**WORK REQUEST**
Where a line below holds the string "pctnum", that line goes into the answer.

Collected data entries
*** Begin section ***

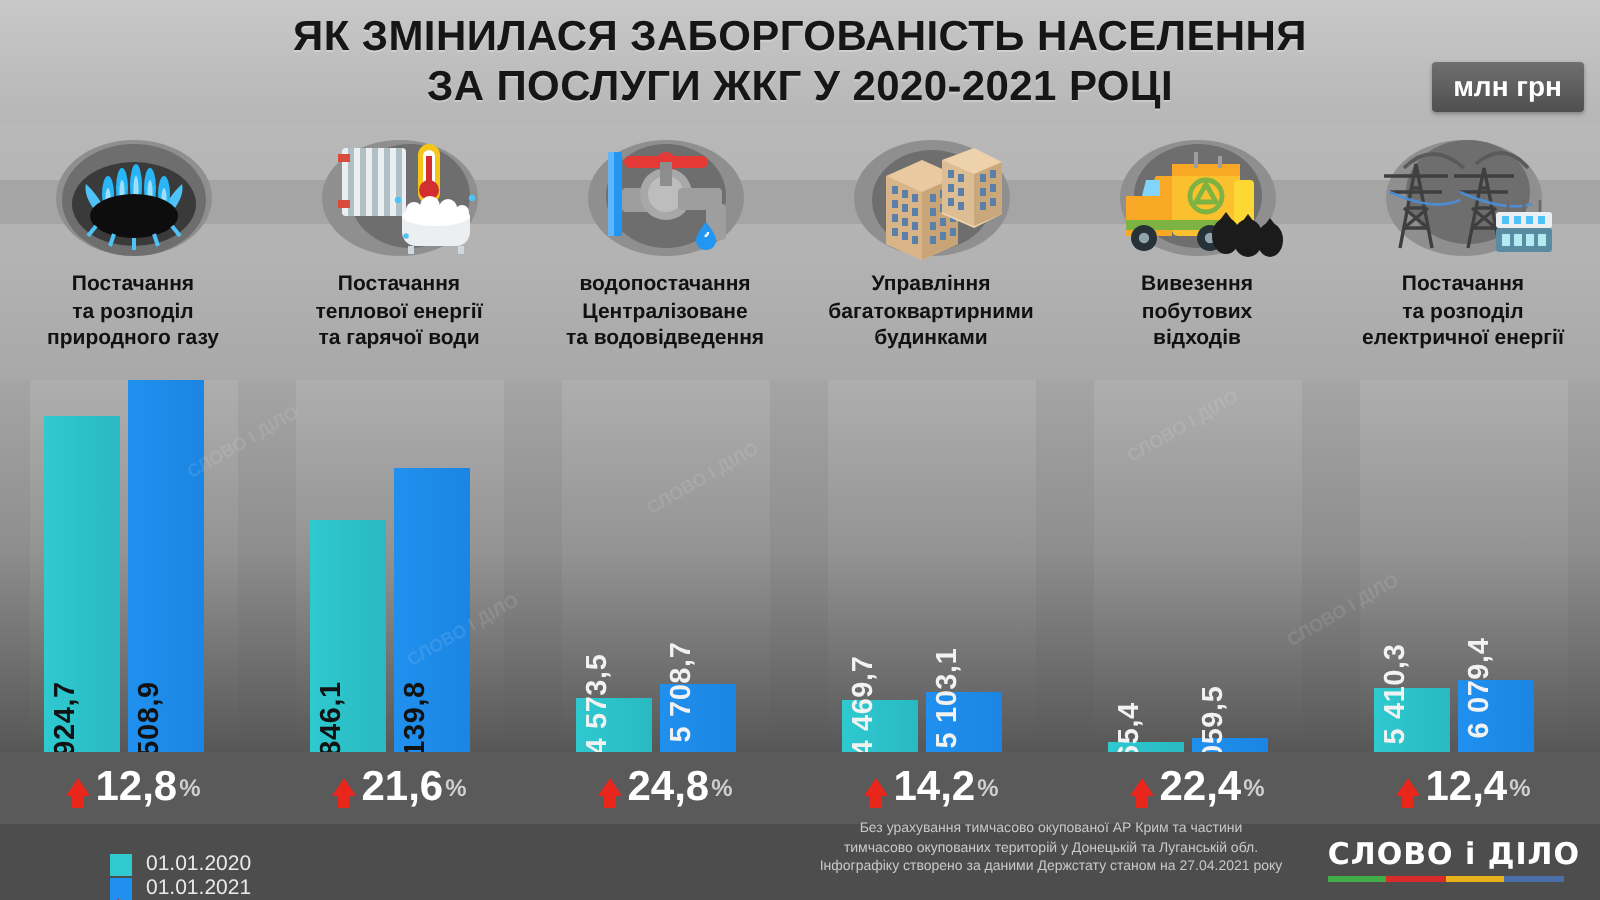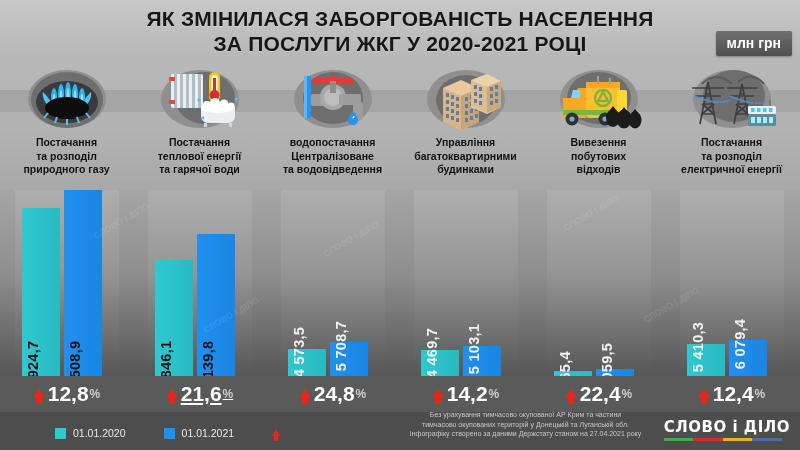--- a/index.html
+++ b/index.html
@@ -123,21 +123,21 @@
   }
   .footnote span{display:block;}
 
   
   .bottom{
     position:absolute;left:0;top:412px;width:800px;height:38px;
     background:#4d4d4d;z-index:6;
   }
   .legend{
     position:absolute;left:55px;top:426px;height:14px;
-    display:flex;z-index:9;color:#e9e9e9;font-size:10.5px;
+    display:flex;z-index:9;color:#e9e9e9;font-size:10.5px;flex-direction:column;
   }
   .lg{display:flex;align-items:center;margin-right:38px;}
   .swatch{width:11px;height:11px;margin-right:7px;}
   .sw2020{background:#2fc9d0;}
   .sw2021{background:#2090ee;}
   .lgarrow{
     width:0;height:0;border-left:4.5px solid transparent;
     border-right:4.5px solid transparent;border-bottom:7px solid #e8261c;
     position:relative;margin-right:7px;top:-1px;
   }
@@ -514,21 +514,21 @@
     </div>
   </div>
 
   <div class="pctrow"></div>
 
   <div class="pct" style="left:0px;">
     <span class="arrow"></span>
     <span class="pctnum">12,8</span>
     <span class="pctsign">%</span>
   </div>
-  <div class="pct" style="left:133px;text-decoration:underline;">
+  <div class="pct" style="left:133px;">
     <span class="arrow"></span>
     <span class="pctnum">21,6</span>
     <span class="pctsign">%</span>
   </div>
   <div class="pct" style="left:266px;">
     <span class="arrow"></span>
     <span class="pctnum">24,8</span>
     <span class="pctsign">%</span>
   </div>
   <div class="pct" style="left:399px;">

*** End section ***

**ANSWER BELOW**
     <span class="pctnum">12,8</span>
     <span class="pctnum">21,6</span>
     <span class="pctnum">24,8</span>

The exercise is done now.